Había dos coches patrulla delante de la universidad, y los cuatro agentes ya habían acordonado la zona que rodeaba el Lowe Art Museum y alejado a la creciente multitud. Un policía rechoncho, de aspecto fuerte y con la cabeza rapada, salió a mi encuentro y señaló hacia la parte posterior del edificio.
El cuerpo se encontraba en una mata de arbustos, detrás de la galería. Deborah estaba hablando con alguien que parecía un estudiante, y Vince Masuoka estaba acuclillado al lado de la pierna izquierda del cuerpo, pinchando con un bolígrafo algo que llevaba en el tobillo. El cuerpo no podía verse desde la carretera, pero tampoco podía decirse que estuviera escondido. Era evidente que lo habían asado como a los demás, y estaba dispuesto como los otros dos, en una posición rígida con la cabeza sustituida por una cabeza de toro de cerámica. Una vez más, mientras la miraba, esperé por reflejo alguna reacción desde mi interior. Pero no oí nada, salvo el suave viento tropical que soplaba en mi cerebro. Aún estaba solo.

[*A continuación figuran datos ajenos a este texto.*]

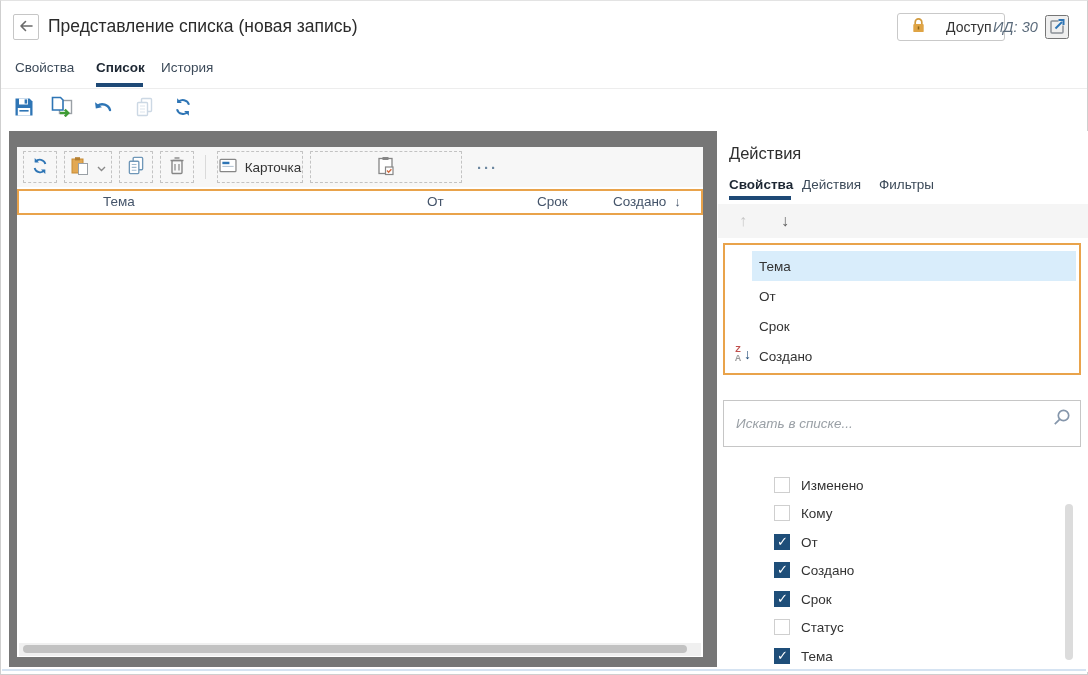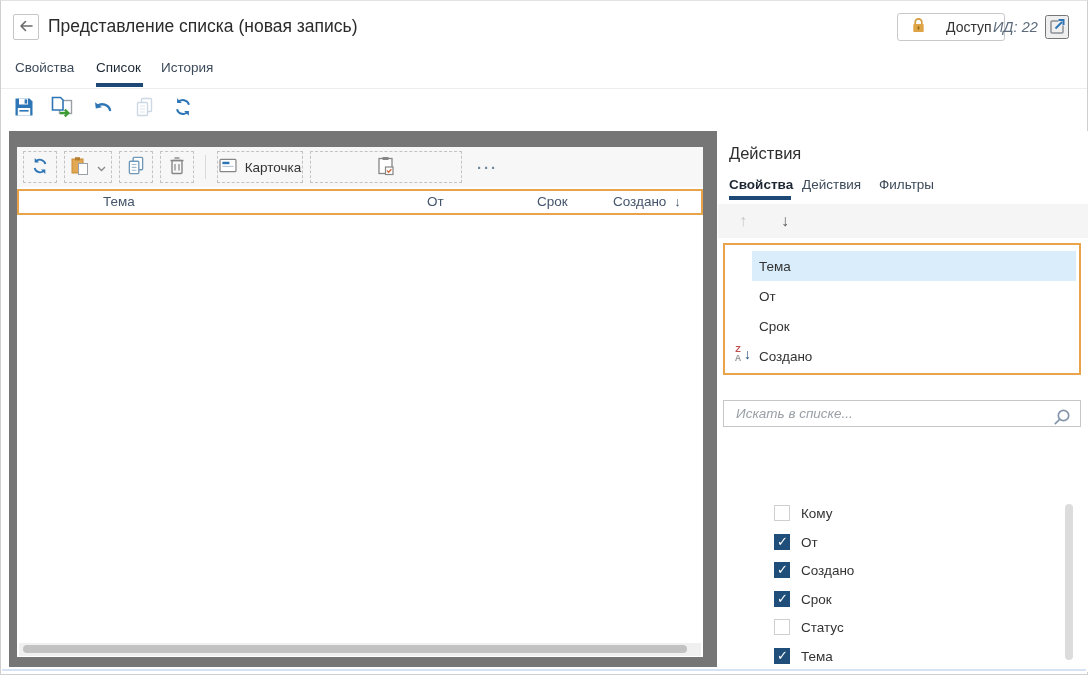--- a/index.html
+++ b/index.html
@@ -12,21 +12,21 @@
   .back-btn{position:absolute;left:12px;top:13px;width:26px;height:26px;border:1px solid #c6c6c6;
             border-radius:2px;background:#fff;display:flex;align-items:center;justify-content:center;cursor:pointer;}
   .page-title{position:absolute;left:47px;top:15px;font-size:17.5px;color:#2b2b2b;white-space:nowrap;}
   .access-btn{position:absolute;left:896px;top:12px;height:28px;border:1px solid #c9c9c9;border-radius:3px;
               background:#fff;display:flex;align-items:center;gap:19px;padding:0 12px;font-size:14px;color:#333;cursor:pointer;}
   .id-badge{position:absolute;left:992px;top:18px;font-size:14.5px;font-style:italic;color:#5b6b7b;}
   .open-btn{position:absolute;left:1044px;top:14px;width:24px;height:24px;display:flex;align-items:center;justify-content:center;cursor:pointer;}
 
   
   .ftab{position:absolute;top:59px;font-size:13.5px;color:#3c4a59;cursor:pointer;white-space:nowrap;}
-  .ftab.active{font-weight:400;color:#1d2733;}
+  .ftab.active{font-weight:700;color:#1d2733;}
   .ftab-underline{position:absolute;left:95px;top:82px;width:47px;height:4px;background:#1e4976;}
   .tabs-sep{position:absolute;left:0;right:0;top:87px;height:1px;background:#ededed;}
 
   
   .tbtn{position:absolute;top:94px;width:26px;height:26px;display:flex;align-items:center;justify-content:center;cursor:pointer;background:transparent;border:none;padding:0;}
 
   
   .workspace{position:absolute;left:8px;top:130px;width:708px;height:536px;background:#767676;}
   .list-panel{position:absolute;left:8px;top:16px;width:686px;height:510px;background:#fff;}
 
@@ -61,21 +61,21 @@
   .field-row{position:absolute;left:2px;right:2px;height:30px;display:flex;align-items:center;font-size:13.5px;color:#333;cursor:pointer;}
   .field-row .flabel{margin-left:32px;}
   .field-row.selected{background:#d9edfb;left:27px;right:3px;}
   .field-row.selected .flabel{margin-left:7px;}
   .za-icon{position:absolute;left:4px;top:4px;width:26px;height:22px;}
   .za-letters{position:absolute;left:2px;top:0;width:10px;line-height:9px;font-size:9px;font-weight:700;text-align:center;}
   .za-z{color:#c0504d;display:block;}
   .za-a{color:#9a9a9a;display:block;}
   .za-arr{position:absolute;left:13px;top:1px;color:#1e4976;font-size:14px;font-weight:700;}
 
-  .search-box{position:absolute;left:5px;top:269px;width:358px;height:27px;border:1px solid #c6c6c6;box-sizing:border-box;background:#fff;}
+  .search-box{position:absolute;left:5px;top:269px;width:358px;height:47px;border:1px solid #c6c6c6;box-sizing:border-box;background:#fff;}
   .search-box input{position:absolute;left:0;top:0;width:100%;height:100%;border:none;outline:none;background:transparent;
                     font-family:inherit;font-size:13.5px;font-style:italic;color:#555;padding:0 40px 0 12px;box-sizing:border-box;}
   .search-box input::placeholder{color:#9aa0a6;font-style:italic;}
   .search-ico{position:absolute;right:8px;top:6px;cursor:pointer;}
 
   .chk-row{position:absolute;left:0;width:340px;height:26px;display:flex;align-items:center;cursor:pointer;}
   .chk{width:16px;height:16px;margin-left:56px;box-sizing:border-box;border:1px solid #cfcfcf;background:#fff;position:relative;}
   .chk.checked{background:#1e4e79;border-color:#1e4e79;}
   .chk.checked::after{content:"✓";position:absolute;left:2px;top:-1px;color:#fff;font-size:13px;font-weight:700;}
   .chk-label{margin-left:11px;font-size:13.5px;color:#333;}
@@ -98,21 +98,21 @@
   <button class="access-btn">
     <span>
       <svg width="17" height="17" viewBox="0 0 18 18">
           <path d="M5.5 8V5.5a3.5 3.5 0 0 1 7 0V8" stroke="#d29b3e" stroke-width="1.8" fill="none"></path>
           <rect x="3.5" y="7.5" width="11" height="8.5" rx="1" fill="#dfa445"></rect>
           <rect x="8.2" y="10" width="1.6" height="3.2" fill="#8a6317"></rect>
         </svg>
     </span>
     <span>Доступ</span>
   </button>
-  <div class="id-badge">ИД: 22</div>
+  <div class="id-badge">ИД: 30</div>
   <button class="open-btn">
     <span>
       <svg width="21" height="21" viewBox="0 0 21 21">
           <path d="M16 10.5V17a1 1 0 0 1-1 1H5a1 1 0 0 1-1-1V7a1 1 0 0 1 1-1h6.5" fill="none" stroke="#8a9097" stroke-width="1.5"></path>
           <path d="M8.5 13.5 15 7" stroke="#2e75b5" stroke-width="2"></path>
           <path d="M11.5 5h5v5" fill="none" stroke="#2e75b5" stroke-width="2"></path>
         </svg>
     </span>
   </button>
 
@@ -297,20 +297,24 @@
     <div class="search-box">
       <input type="text" placeholder="Искать в списке..." style="">
       <span class="search-ico">
         <svg width="22" height="22" viewBox="0 0 22 22">
             <circle cx="13.5" cy="8.5" r="5.2" fill="none" stroke="#8596ab" stroke-width="1.7"></circle>
             <path d="M9.6 12.4 4.8 17.2" stroke="#8596ab" stroke-width="1.7"></path>
           </svg>
       </span>
     </div>
 
+    <div class="chk-row" style="top:341px">
+      <span class="chk"></span>
+      <span class="chk-label">Изменено</span>
+    </div>
     <div class="chk-row" style="top:369px">
       <span class="chk"></span>
       <span class="chk-label">Кому</span>
     </div>
     <div class="chk-row" style="top:398px">
       <span class="chk checked"></span>
       <span class="chk-label">От</span>
     </div>
     <div class="chk-row" style="top:426px">
       <span class="chk checked"></span>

Mientras meditaba, Deborah se acercó rugiendo a todo volumen.
—Has tardado mucho —bramó—. ¿Dónde estabas?
—Clase de macramé —contesté—. ¿Igual que los demás?
—Eso parece. ¿Qué has encontrado, Masuoka?
—Creo que esta vez hemos tenido suerte —dijo Vince.
—Ya era hora, joder —dijo Deborah.
—Lleva una tobillera —explicó Vince—. Está hecha de platino, así que no se fundió. — Miró a Deborah y le dedicó una de sus terribles sonrisas falsas—. Pone Tammy.
Deborah frunció el ceño y miró hacia la puerta lateral de la galería. Un hombre alto, con chaqueta de sirsaca y pajarita, estaba hablando con un policía, y miraba angustiado a Deborah.
—¿Quién es ese tío? —preguntó a Vince.
—El profesor Keller —contestó Matsuoka—. Da clases de historia del arte. Él encontró el cuerpo.
Deborah, sin dejar de fruncir el ceño, indicó con un ademán al policía que el profesor se acercara.
—¿Profesor…? —dijo Deborah.
—Keller. Gus Keller —se presentó. Era un hombre apuesto de unos sesenta y pocos años, con lo que parecía una cicatriz de un duelo en la mejilla izquierda. No dio la impresión de ir a desmayarse por la presencia del cadáver.